When it comes to the streaming market, is Apple’s arrival timed or is it too late? This question is being asked all over the music industry as the iPhone maker prepares for an event on Monday night in San Francisco at which the company is expected to reveal the most dramatic changes to its music offerings since it launched the iTunes store 12 years back and revolutionized the way songs were purchased and sold. The new expected features will include a plan for subscription streaming, which will put the company in direct competition with Spotify. Apart from that, updates will also be made to the iTunes Radio service, which will compete with traditional broadcasters and also Pandora.
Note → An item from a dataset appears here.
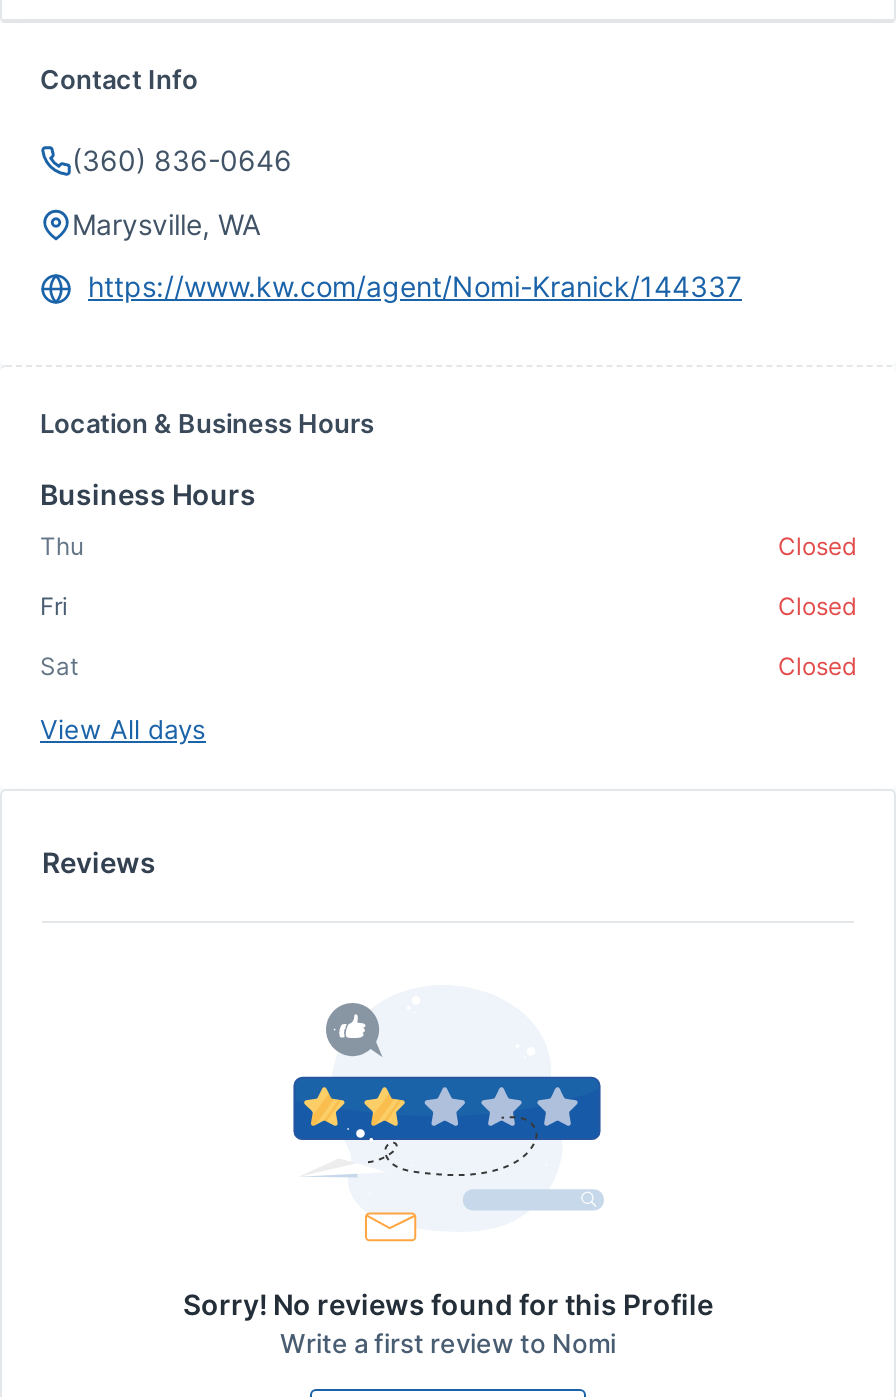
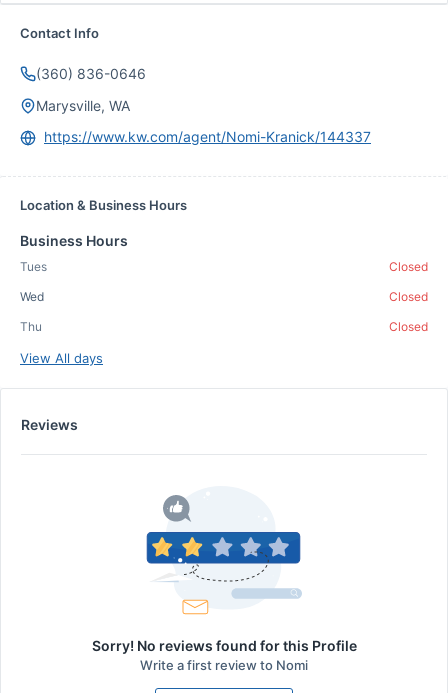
moved down: Thu

+ Tues

- Fri
+ Wed

- Sat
This information was revealed by sources with knowledge of the matter who chose to speak anonymously. These changes will allow the US tech giant to embrace streaming music, which has grown rather rapidly in the last couple of years even as there has been a fall in the sales of downloads. Yet, the company will be entering a market where others such as Spotify, Rhapsody, Deezer and several others have already cemented their positions and established a base of loyal music customers. For instance, Spotify is the largest streaming service, which began in 2008 and has a total of 60 million users worldwide, 15 million of whom are paid subscribers.
However, analysts have said that the sheer reach and size of Apple alone (it has sold about 700 million iPhones) can give the firm an advantage over the other players in the market and may enable it to dominate in this rapidly-changing streaming business. Analysts have said that the American smartphone giant isn’t too late, but they have to play catch-up, which means they have to set themselves apart in the rather crowded market.
According to some reports and rumors, Apple is still busy haggling music publishers and record labels in regard to licensing terms. If the talks don’t succeed, it is possible for the company to change or even postpone their announcement. The executives who have revealed this information also said that it has been the norm for Apple to settle and close such deals and negotiations at the eleventh hour. No comment was made by either Apple or record labels. As far as the music companies are concerned, the difficult part is deciding how much Apple should pay with additional features such as a promotional tier where artists can add free content for their fans and extensive radio programming.
The cost of the subscription streaming service will be $10 per month, but a free trial period of two to three months will also be offered. The service is also expected to have a social networking component. An executive of a major-label firm said that it isn’t just their aim to launch a competitor for Spotify, they actually want to provide an all-dancing and all-singing music experience. The iPhone maker’s service is expected to allow radio, streaming and downloads in the redesigned version of its app.